Description of the task: Each line of the listing that contains the word "running" is to be copied.

Task material:
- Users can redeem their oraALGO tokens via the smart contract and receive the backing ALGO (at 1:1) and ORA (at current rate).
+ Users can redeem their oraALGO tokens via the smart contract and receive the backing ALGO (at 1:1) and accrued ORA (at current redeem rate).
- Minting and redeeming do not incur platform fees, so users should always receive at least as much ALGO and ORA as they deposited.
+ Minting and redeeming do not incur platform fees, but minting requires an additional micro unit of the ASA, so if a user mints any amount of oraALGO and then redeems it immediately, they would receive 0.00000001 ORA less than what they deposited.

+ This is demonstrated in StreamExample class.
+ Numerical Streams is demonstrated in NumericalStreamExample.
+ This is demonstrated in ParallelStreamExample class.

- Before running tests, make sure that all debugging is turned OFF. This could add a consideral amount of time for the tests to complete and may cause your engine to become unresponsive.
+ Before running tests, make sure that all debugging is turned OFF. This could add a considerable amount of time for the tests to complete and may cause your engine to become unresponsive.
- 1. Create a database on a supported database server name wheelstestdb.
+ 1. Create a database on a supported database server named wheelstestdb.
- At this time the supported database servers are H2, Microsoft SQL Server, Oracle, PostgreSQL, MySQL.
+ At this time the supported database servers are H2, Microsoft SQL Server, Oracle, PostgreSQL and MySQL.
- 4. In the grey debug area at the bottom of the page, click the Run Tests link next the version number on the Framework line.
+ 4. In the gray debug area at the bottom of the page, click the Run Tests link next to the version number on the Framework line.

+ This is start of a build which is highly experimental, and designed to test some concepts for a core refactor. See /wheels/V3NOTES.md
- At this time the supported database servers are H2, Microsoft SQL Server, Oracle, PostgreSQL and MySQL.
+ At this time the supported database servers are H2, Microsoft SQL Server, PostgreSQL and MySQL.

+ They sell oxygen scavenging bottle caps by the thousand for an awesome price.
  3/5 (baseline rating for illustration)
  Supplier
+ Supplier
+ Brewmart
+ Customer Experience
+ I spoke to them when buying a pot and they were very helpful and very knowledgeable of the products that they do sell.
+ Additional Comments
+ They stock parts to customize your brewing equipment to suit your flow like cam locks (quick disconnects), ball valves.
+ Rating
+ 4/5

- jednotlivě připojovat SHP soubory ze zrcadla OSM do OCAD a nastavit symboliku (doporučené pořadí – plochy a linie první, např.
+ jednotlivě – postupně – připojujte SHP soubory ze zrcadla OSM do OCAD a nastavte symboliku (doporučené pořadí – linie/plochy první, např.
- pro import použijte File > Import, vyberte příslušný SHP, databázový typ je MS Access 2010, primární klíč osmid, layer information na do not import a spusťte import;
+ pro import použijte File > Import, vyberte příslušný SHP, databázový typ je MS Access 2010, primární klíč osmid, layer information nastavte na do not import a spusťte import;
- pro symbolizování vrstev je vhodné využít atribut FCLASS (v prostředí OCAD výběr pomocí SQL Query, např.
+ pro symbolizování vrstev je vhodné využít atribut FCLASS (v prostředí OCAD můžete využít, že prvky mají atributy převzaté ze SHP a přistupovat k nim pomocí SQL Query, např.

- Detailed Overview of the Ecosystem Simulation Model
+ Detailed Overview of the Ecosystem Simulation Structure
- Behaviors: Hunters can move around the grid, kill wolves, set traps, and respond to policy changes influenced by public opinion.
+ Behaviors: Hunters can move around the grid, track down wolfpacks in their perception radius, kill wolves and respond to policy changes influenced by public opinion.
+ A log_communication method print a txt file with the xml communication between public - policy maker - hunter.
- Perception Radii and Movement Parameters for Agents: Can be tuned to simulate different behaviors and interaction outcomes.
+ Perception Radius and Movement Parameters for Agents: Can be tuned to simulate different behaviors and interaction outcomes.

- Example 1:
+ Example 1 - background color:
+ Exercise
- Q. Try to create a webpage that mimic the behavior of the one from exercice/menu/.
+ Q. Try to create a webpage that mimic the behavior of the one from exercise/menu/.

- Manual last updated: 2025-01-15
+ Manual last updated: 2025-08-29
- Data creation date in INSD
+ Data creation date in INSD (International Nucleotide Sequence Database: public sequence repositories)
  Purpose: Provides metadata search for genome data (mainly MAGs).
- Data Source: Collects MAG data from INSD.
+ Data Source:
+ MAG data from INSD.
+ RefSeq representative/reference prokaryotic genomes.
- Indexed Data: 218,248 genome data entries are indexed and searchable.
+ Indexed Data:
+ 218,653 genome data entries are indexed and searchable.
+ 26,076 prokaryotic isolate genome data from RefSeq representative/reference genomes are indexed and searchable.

Your response:
- Before running tests, make sure that all debugging is turned OFF. This could add a consideral amount of time for the tests to complete and may cause your engine to become unresponsive.
+ Before running tests, make sure that all debugging is turned OFF. This could add a considerable amount of time for the tests to complete and may cause your engine to become unresponsive.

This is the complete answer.